It took me a while to understand (or believe) that he/she was actually reviewing "Kora in Hell" as opposed to just using the collection as a analogy to review something else with similar name.

Once I figured out/convince myself that it was in fact an attempt at a book review, I was able to embrace it as a not entirely horrible literary criticism essay. But this is not praise, because even as a piece of literary criticism it was too long and without proper focus.

The longer an essay is, the higher the bar!

Of course, we must concede that reviewing a collection of poems (which actually includes WCW own reflections about the poems (was that even mentioned?) is a challenging task. It is especially challenging in an age in which poetry is as dead as so-called jazz is dead. See Nicholas Payton's essay. "ON WHY JAZZ ISN’T COOL ANYMORE" (2011) https://nicholaspayton.wordpress.com/2011/11/27/on-why-jazz-isnt-cool-anymore/

And improvising is probably also as dead. Jerry Garcia like sweet Jane: all a friend can say is ain't it a shame.
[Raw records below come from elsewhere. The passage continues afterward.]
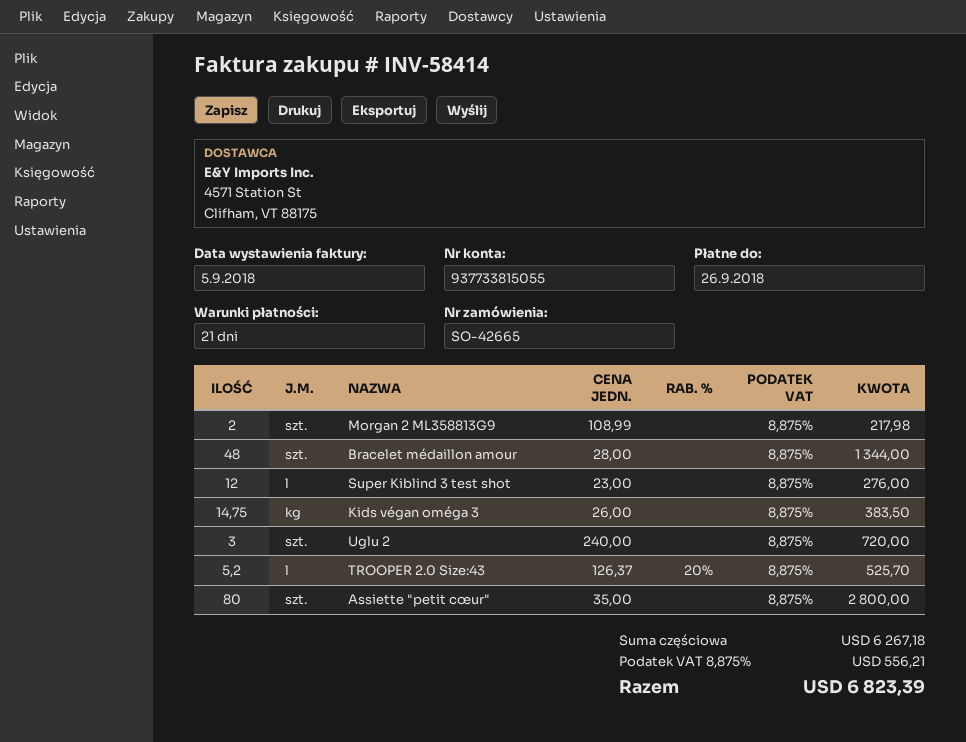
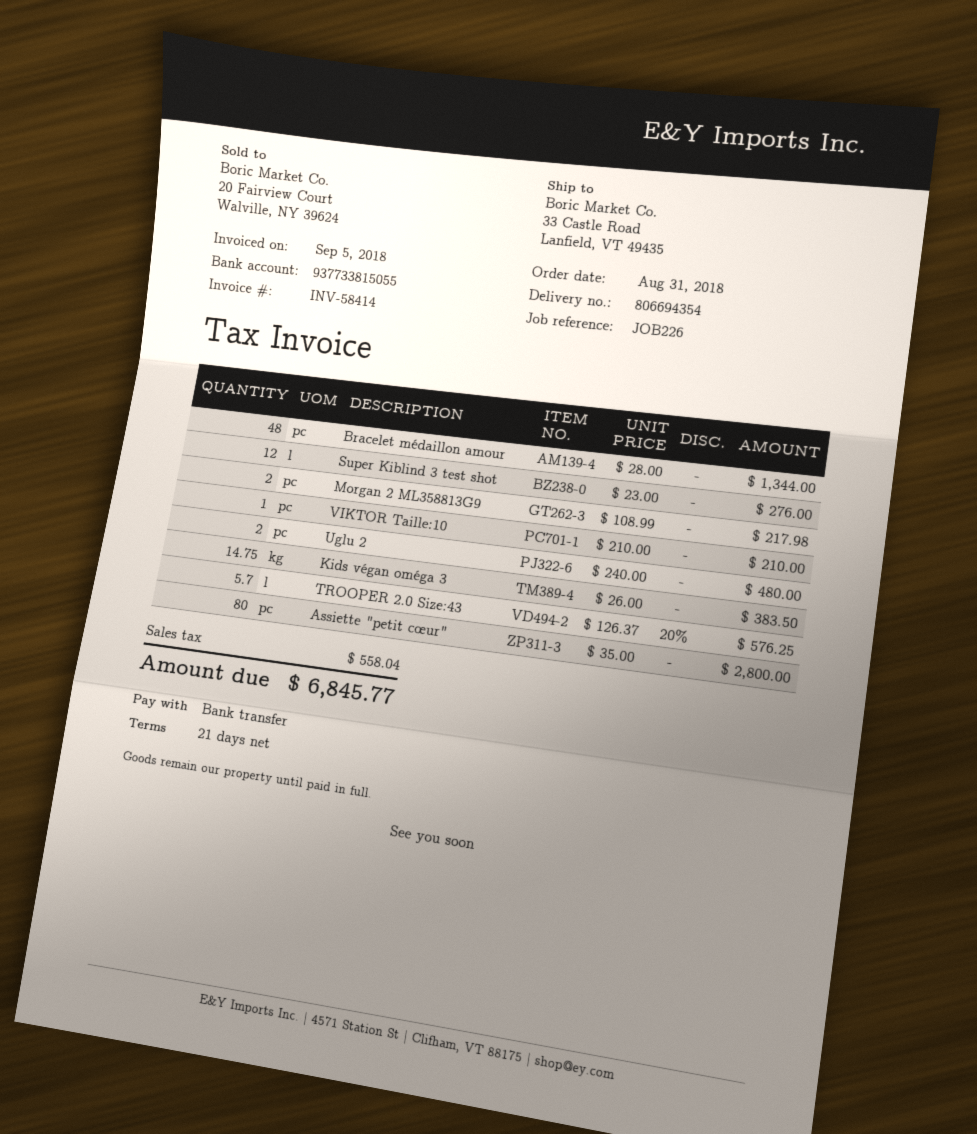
Uglu 2: 3 x 240.00 = 720.00 -> 2 x 240.00 = 480.00
TROOPER 2.0 Size:43: 5.2 x 126.37 - 20% = 525.70 -> 5.7 x 126.37 - 20% = 576.25
VIKTOR Taille:10: none -> 1 x 210.00 = 210.00
tax: 556.21 -> 558.04
total: 6823.39 -> 6845.77

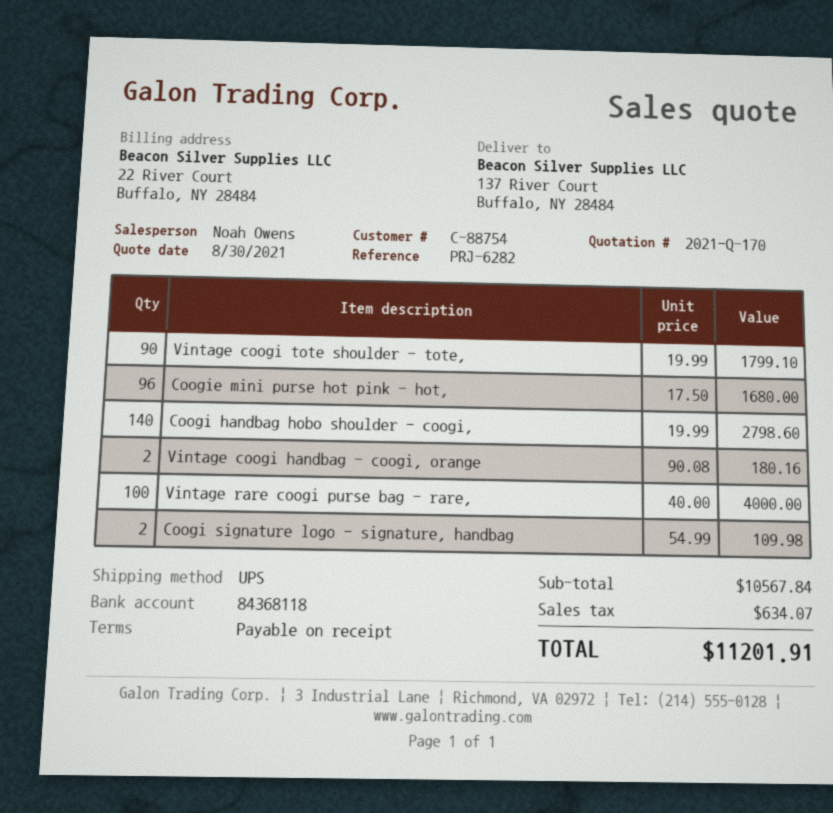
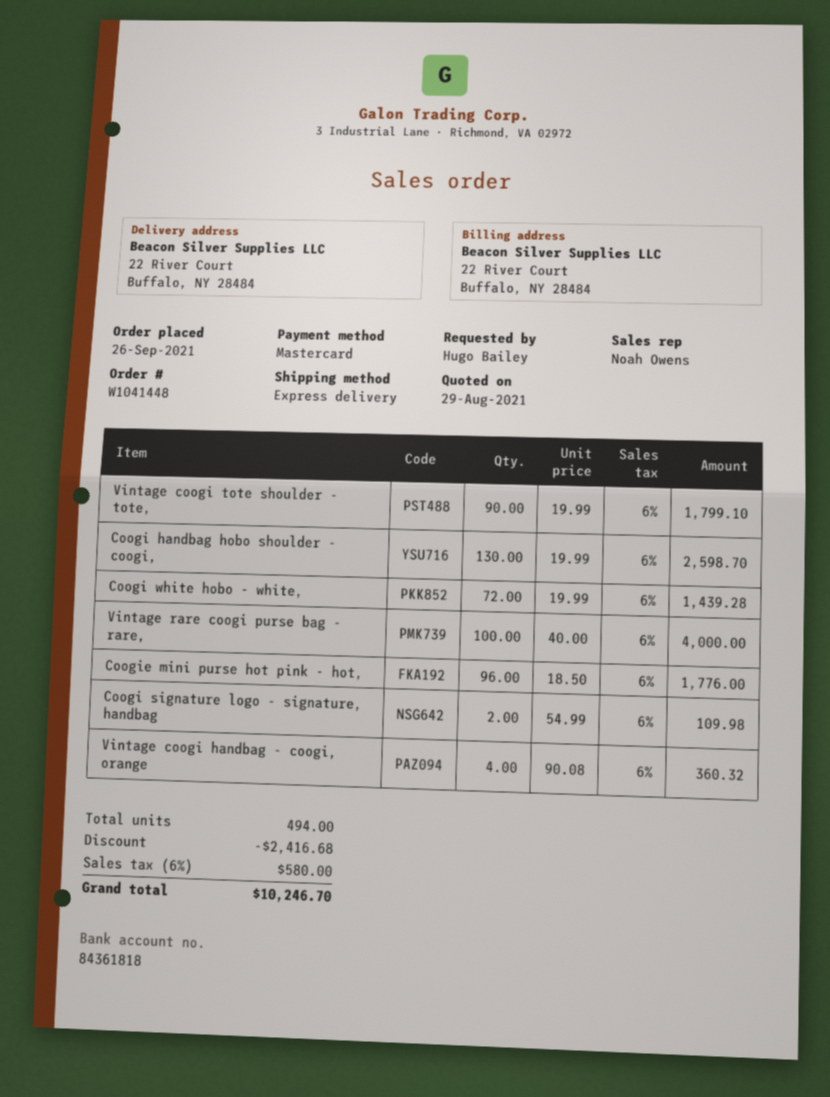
quote date: 2021-08-30 -> 2021-08-29
bank account: 84368118 -> 84361818
shipping method: UPS -> express
ship to: 137 River Court, Buffalo, NY 28484 -> 22 River Court, Buffalo, NY 28484
Coogie mini purse hot pink - hot,: 96 x 17.50 = 1680.00 -> 96 x 18.50 = 1776.00
Coogi handbag hobo shoulder - coogi,: 140 x 19.99 = 2798.60 -> 130 x 19.99 = 2598.70
Vintage coogi handbag - coogi, orange: 2 x 90.08 = 180.16 -> 4 x 90.08 = 360.32
Coogi white hobo - white,: none -> 72 x 19.99 = 1439.28
discount: none -> 2416.68
tax: 634.07 -> 580.00
total: 11201.91 -> 10246.70

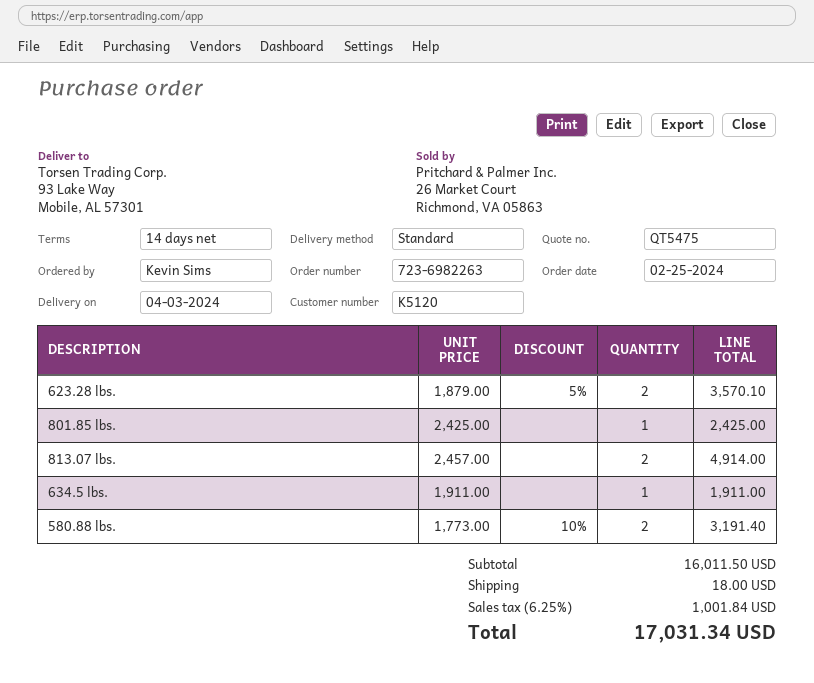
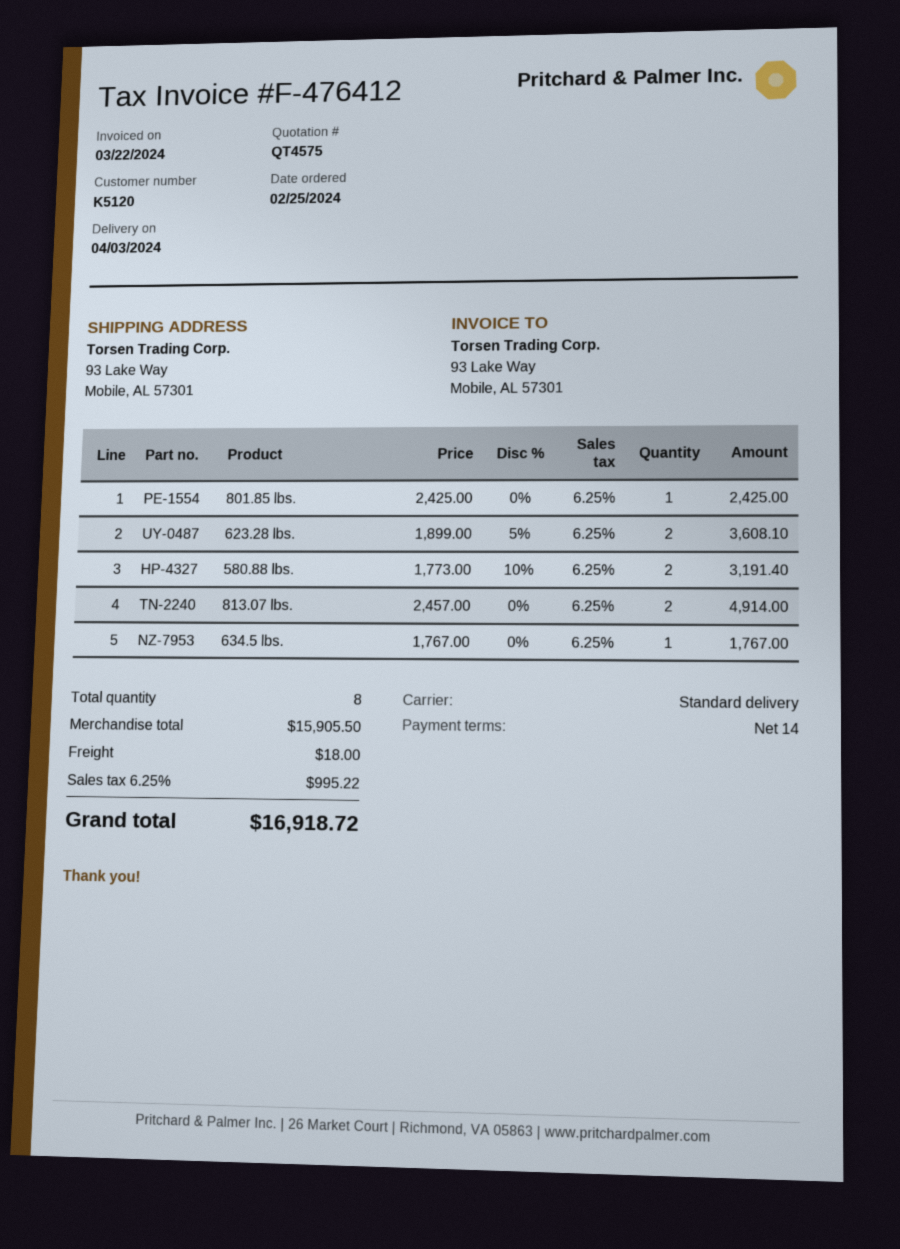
quote number: QT5475 -> QT4575
623.28 lbs.: 2 x 1879.00 - 5% = 3570.10 -> 2 x 1899.00 - 5% = 3608.10
634.5 lbs.: 1 x 1911.00 = 1911.00 -> 1 x 1767.00 = 1767.00
subtotal: 16011.50 -> 15905.50
tax: 6.25% = 1001.84 -> 6.25% = 995.22
total: 17031.34 -> 16918.72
I found these reviews of Kora to be really much better: https://www.goodreads.com/en/book/show/2447144.Kora_in_Hell

And they were shorter!

WCW was a physician which I think should have been mentioned. (Maybe it was and I missed it.) I am recalling a story about when another poet Wallace Stevens died, a work acquaintance of Stevens remarked after the eulogy: "Wally was a poet?" Wallace Stevens was an insurance executive.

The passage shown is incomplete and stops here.